Pre-build Machine Learning Models
Machine learning has seen widespread adoption over the past few years. In more recent times we have seem examples of how the models, created by the machine learning algorithms, can be shared. There have been various approaches to sharing these models using different model interchange languages. Some of these have become more or less popular over time, for example a few years ago PMML was very popular, and in more recent times ONNX seems to popular. Who knows what it will be next year or in a couple of years time.
With the increased use of machine learning models and the ability to share them, we are now seeing other uses of them. Typically the sharing of models involved a company transferring a model developed by the data scientists in their lab environment, to DevOps teams who then deploy the model into the production environment. This has developed a new are of expertise of MLOps or AIOps.
The languages and tools used by the data scientists in the lab environment are different to the languages used to deploy applications in production. The model interchange languages can be used take the model parameters, algorithm type and data transformations, etc and map these into the interchange language. The production environment would read this interchange object and apply it to the production language. In such situations the models will use the algorithms already coded in the production language. For example, the lab environment could be using Python. But the product environment could be using C, Java, Go, etc. Python is an interpretative language and in a lot of cases is not suitable for real-time use in a production environment, due to speed and scalability issues. In this case the underlying algorithm of the production language will be used and not algorithm used in the lab. In theory the algorithms should be the same. For example a decision tree algorithm using Gini Index in one language should function in the same way in another language. We all know there can be a small to a very large difference between what happens in theory and how it works in practice. Different language and different developers will do things slightly differently. This means there will be differences between the accuracy of the models developed in the lab versus the accuracy of the (same) model used in production. As long as everyone is aware of this, then everything will be ok. But it will be important task, for the data science team, to have some measurements of these differences.
Moving on a little this a little, we are now seeing some other developments with the development and sharing of machine learning models, and the use of these open model interchange languages, like ONNX, makes this possible.
We are now seeing people making their machine learning models available to the wider community, instead of keeping them within their own team or organization.
Why would some one do this? why would they share their machine learning model? It’s a bit like the picture to the left which comes from a very popular kids programme on the BBC called Blue Peter. They would regularly show some craft projects for kids to work on at home. They would never show all the steps needed to finish the project and would end up showing us “one I made earlier”. It always looked perfect and nothing like what they tried to make in the studio and nothing like my attempt.

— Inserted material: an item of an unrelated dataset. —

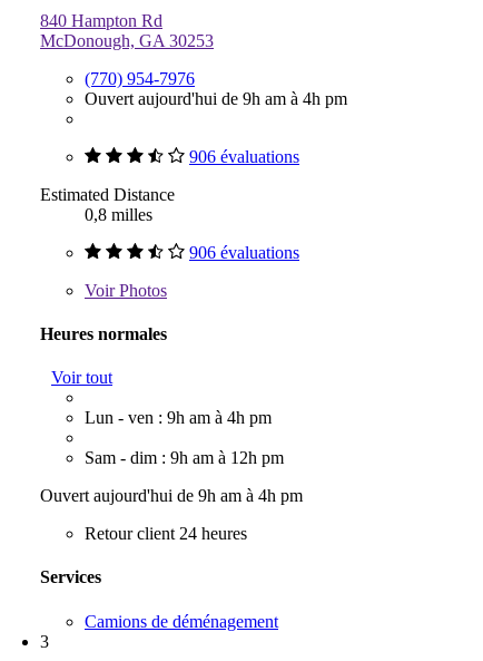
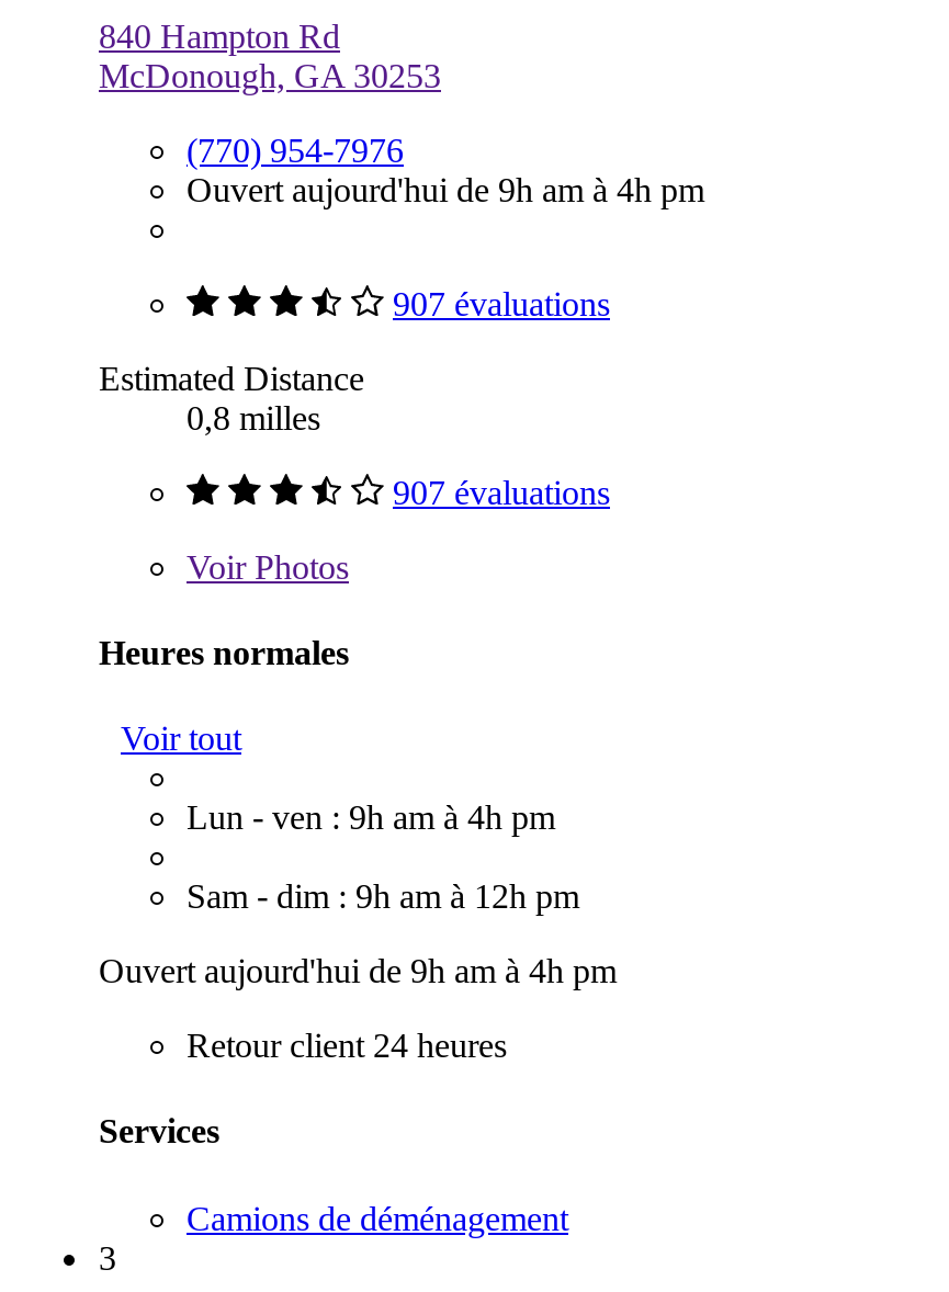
[189,147,299,166] 906 évaluations -> [393,284,610,321] 907 évaluations
[189,242,299,261] 906 évaluations -> [393,473,610,510] 907 évaluations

But having pre-made machine learning models is now a thing. There ware lots of examples of these and for example the ONNX website has several pre-trained models ready for you to use. These cover various examples for image classification, object detection, machine translation and comprehension, language modeling, speech and audio processing, etc. More are being added over time.
Most of these pre-trained models are based on defined data sets and problems and allows others to see what they have done, and start building upon their work without the need to go through the training and validating phase.
Could we have something like this in the commercial world? Could we have pre-trained machine learning models being standardized and shared across different organizations? Again the in-theory versus in-practical terms apply. Many organizations within a domain use the same or similar applications for capturing, storing, processing and analyzing their data. In this case could the sharing of machine learning models help everyone be more competitive or have better insights and discoveries from their data? Again the difference between in-theory versus in-practice applies.
Some might remember in the early days of Data Warehousing we used to have some industry (dimensional) models, and vendors and consulting companies would offer their custom developed industry models and how to populate these. In theory these were supposed to help companies to speed up their time to data insights and save money. We have seem similar attempts at doing similar things over the decades. But the reality was most projects ended up being way more expensive and took way too long to deploy due to lots of technical difficulties and lots of differences in the business understand, interpretation and deployment of the underlying applications. The pre-built DW model was generic and didn’t really fit in with the business needs.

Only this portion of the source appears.